(Front-end code edit data)
*****

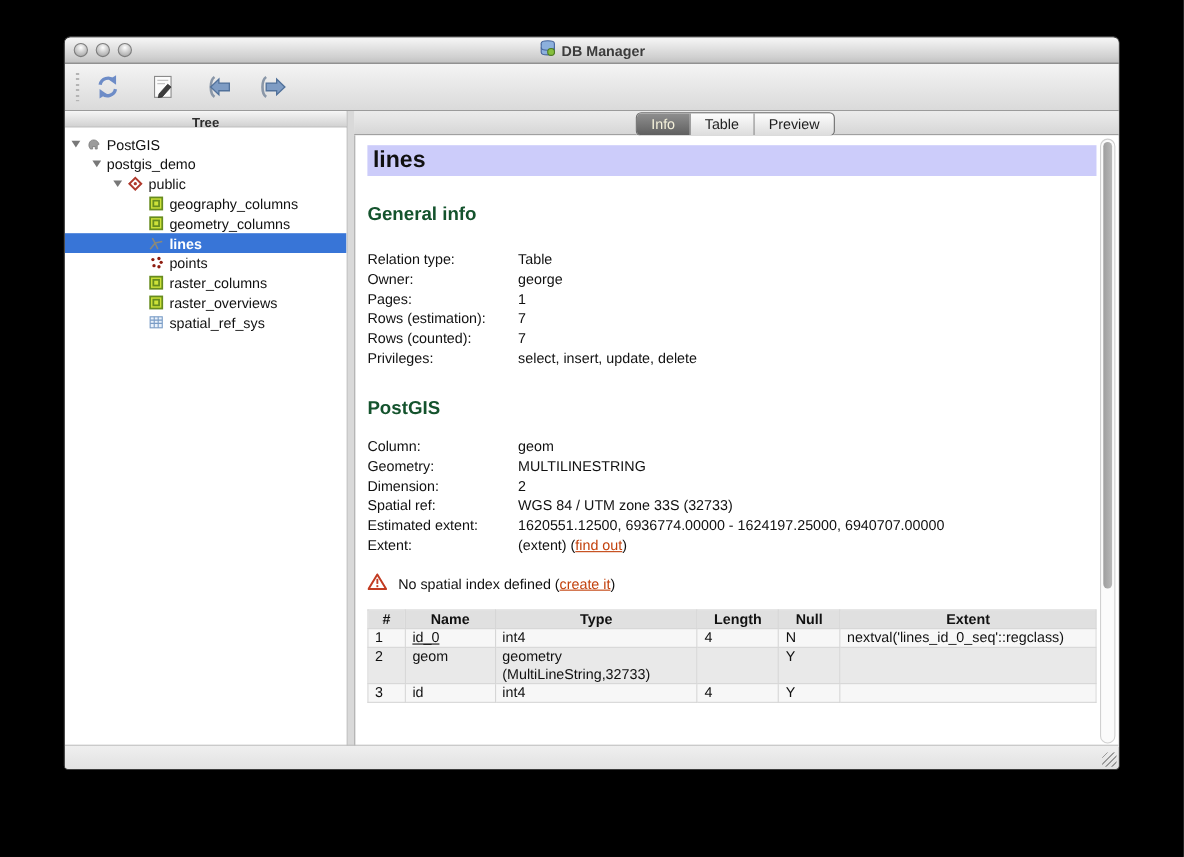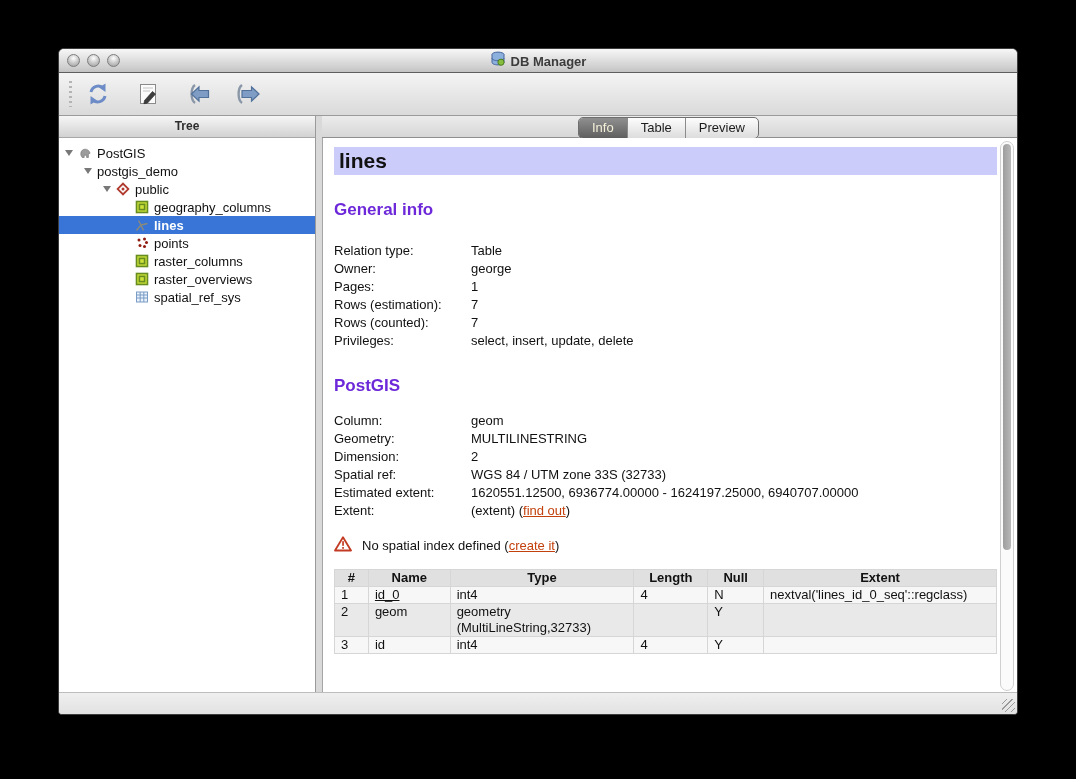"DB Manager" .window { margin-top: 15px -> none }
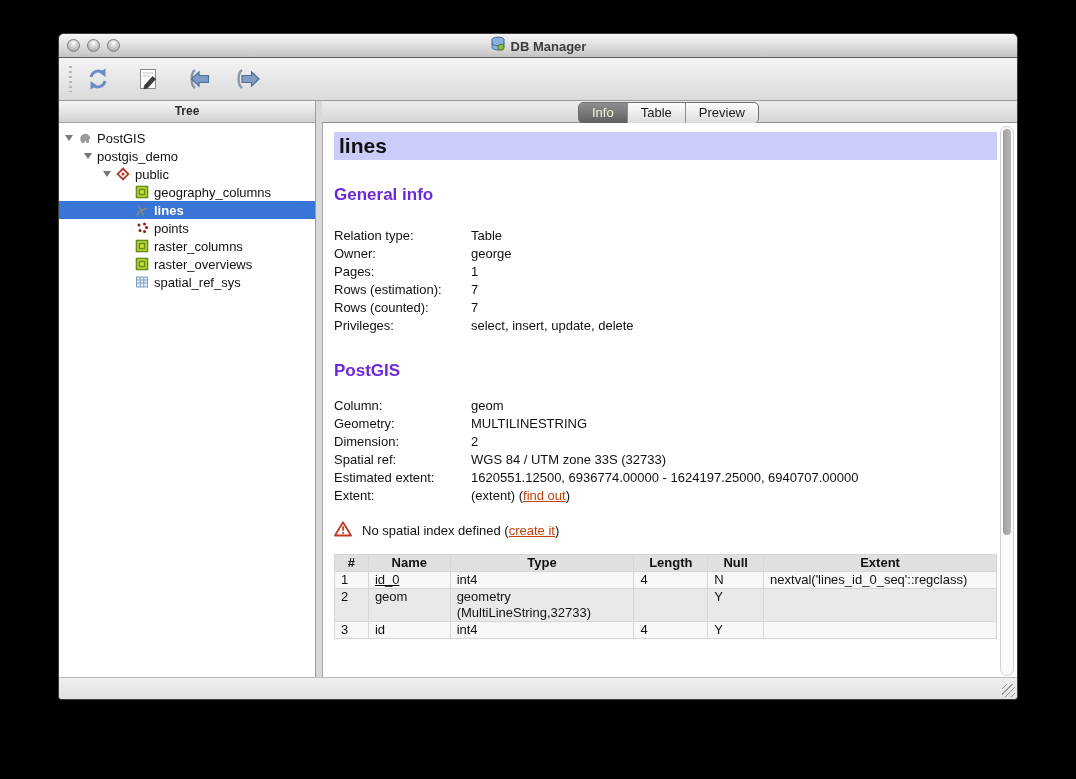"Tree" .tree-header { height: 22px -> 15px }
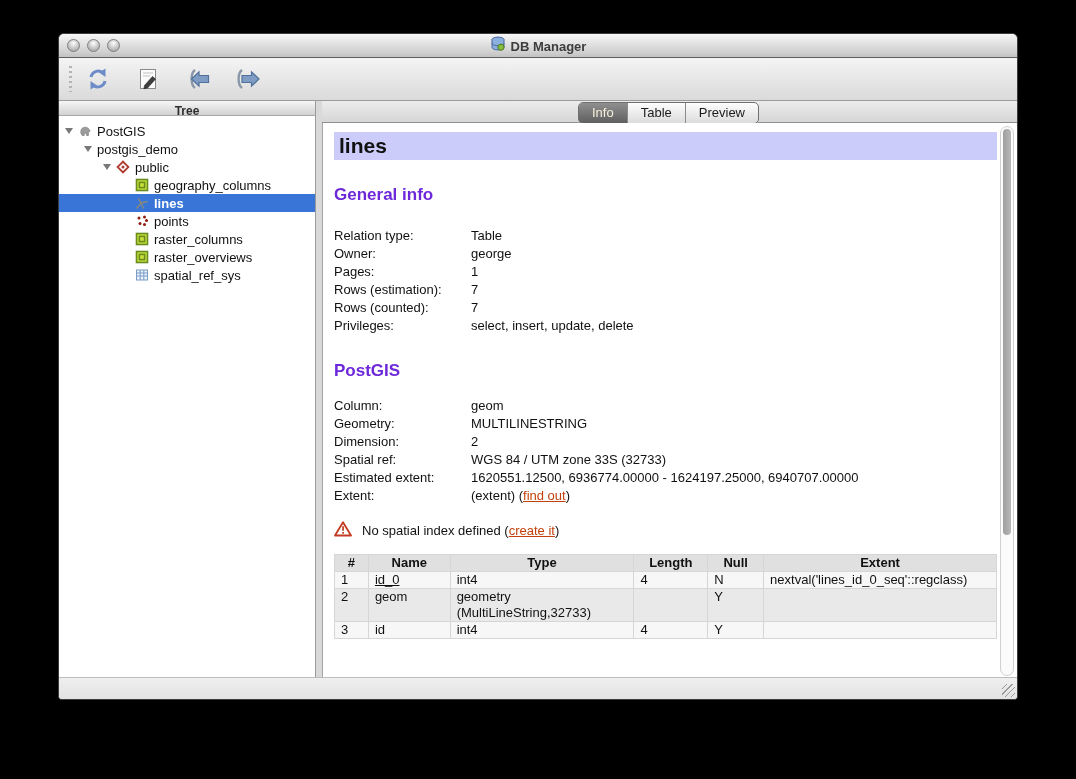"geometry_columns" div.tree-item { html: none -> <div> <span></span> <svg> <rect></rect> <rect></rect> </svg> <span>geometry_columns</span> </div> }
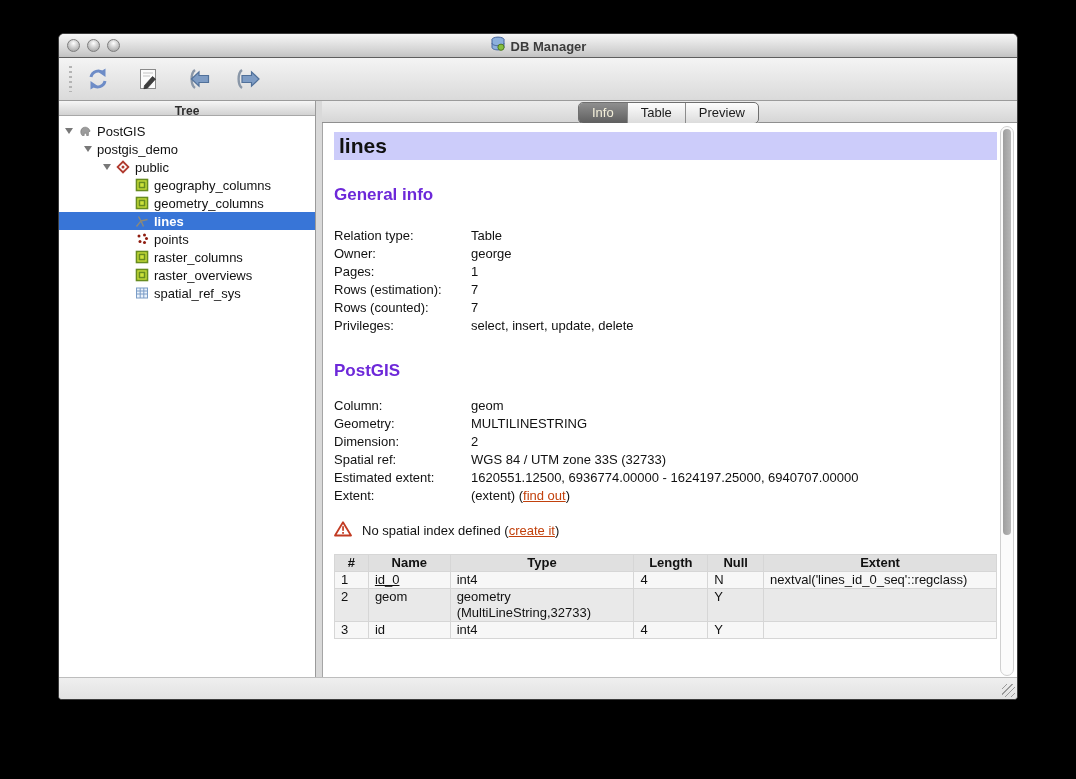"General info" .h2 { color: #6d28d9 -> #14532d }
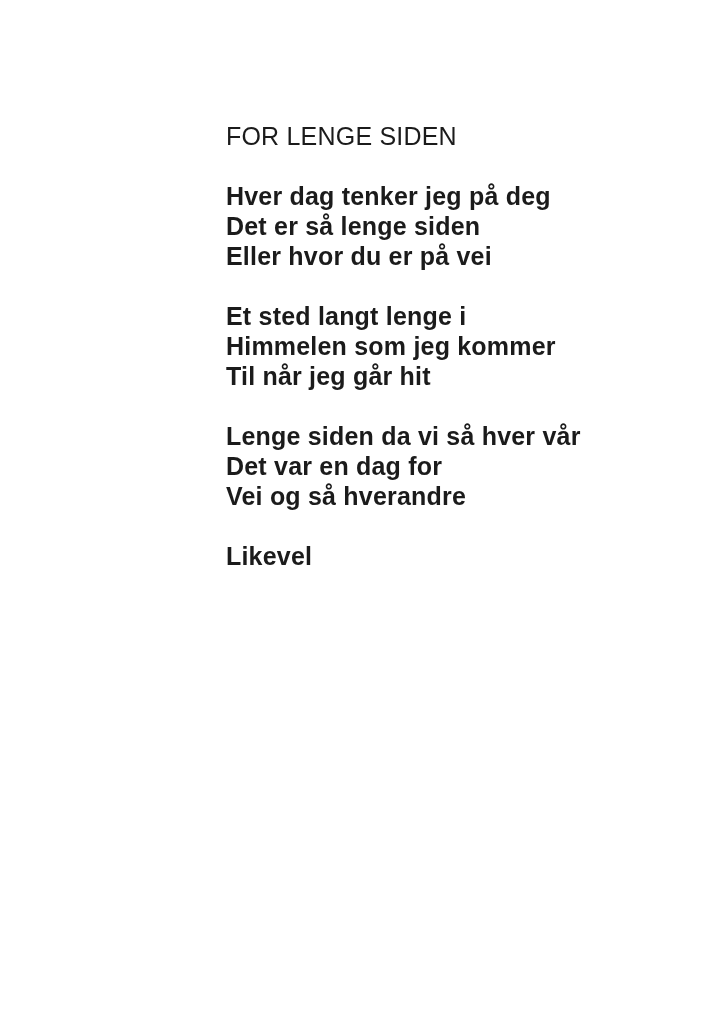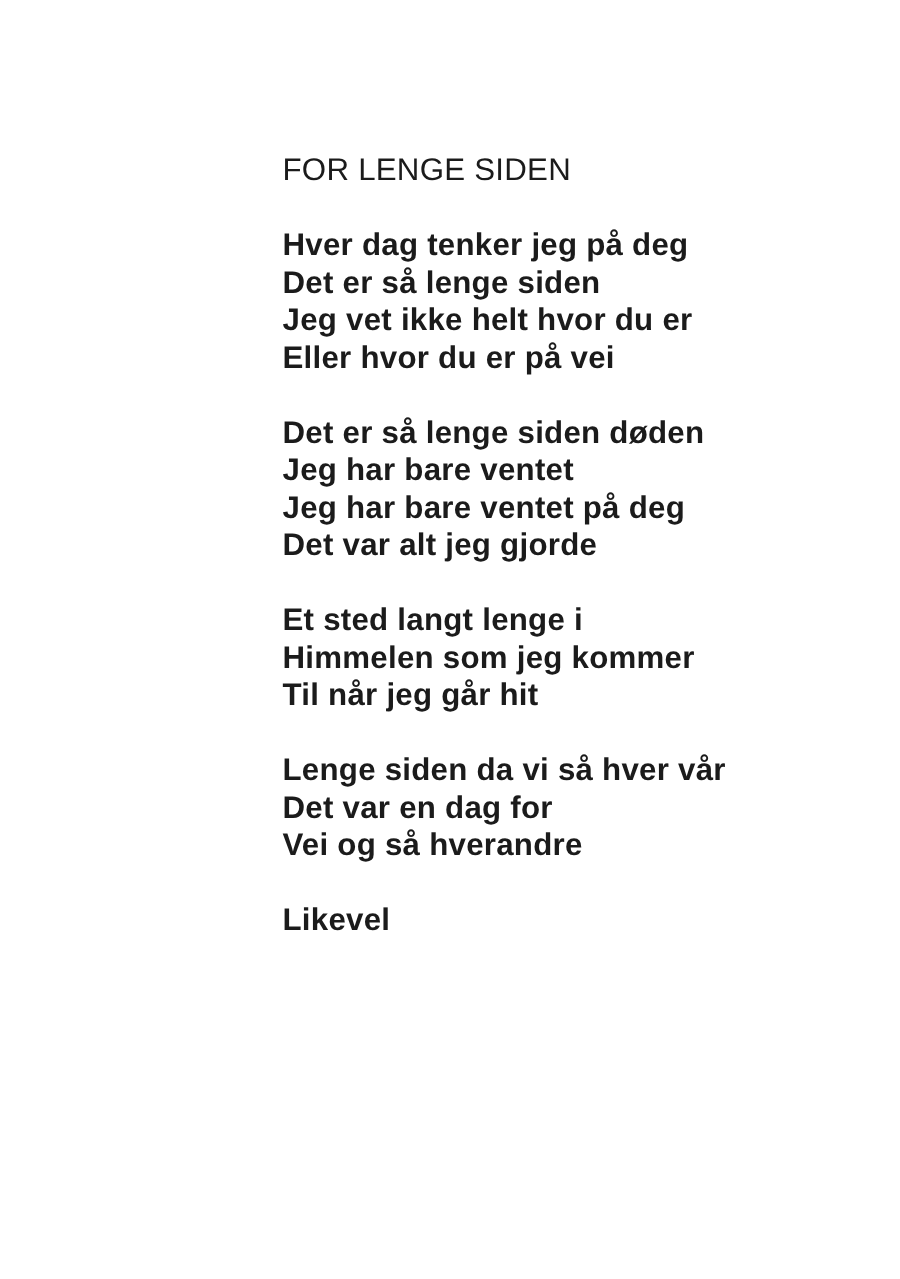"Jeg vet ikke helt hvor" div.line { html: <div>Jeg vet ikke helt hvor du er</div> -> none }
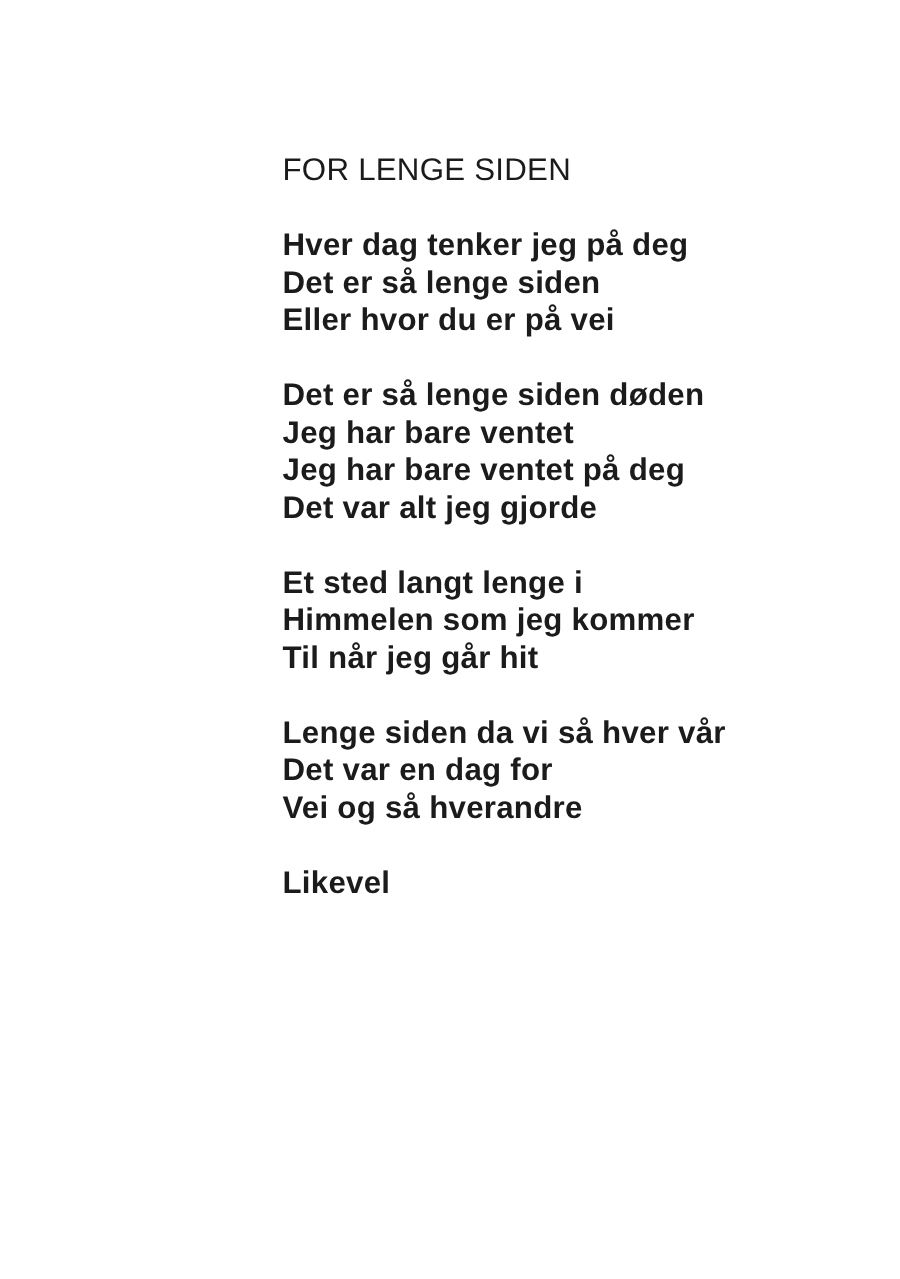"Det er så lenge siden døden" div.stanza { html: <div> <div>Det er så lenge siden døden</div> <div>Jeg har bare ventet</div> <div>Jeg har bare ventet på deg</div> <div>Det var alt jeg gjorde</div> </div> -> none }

*****

Work task: Drop the images and quote the entries word for word.

Task output:
"DB Manager" .window { margin-top: 15px -> none }
"Tree" .tree-header { height: 22px -> 15px }
"geometry_columns" div.tree-item { html: none -> <div> <span></span> <svg> <rect></rect> <rect></rect> </svg> <span>geometry_columns</span> </div> }
"General info" .h2 { color: #6d28d9 -> #14532d }
"Jeg vet ikke helt hvor" div.line { html: <div>Jeg vet ikke helt hvor du er</div> -> none }
"Det er så lenge siden døden" div.stanza { html: <div> <div>Det er så lenge siden døden</div> <div>Jeg har bare ventet</div> <div>Jeg har bare ventet på deg</div> <div>Det var alt jeg gjorde</div> </div> -> none }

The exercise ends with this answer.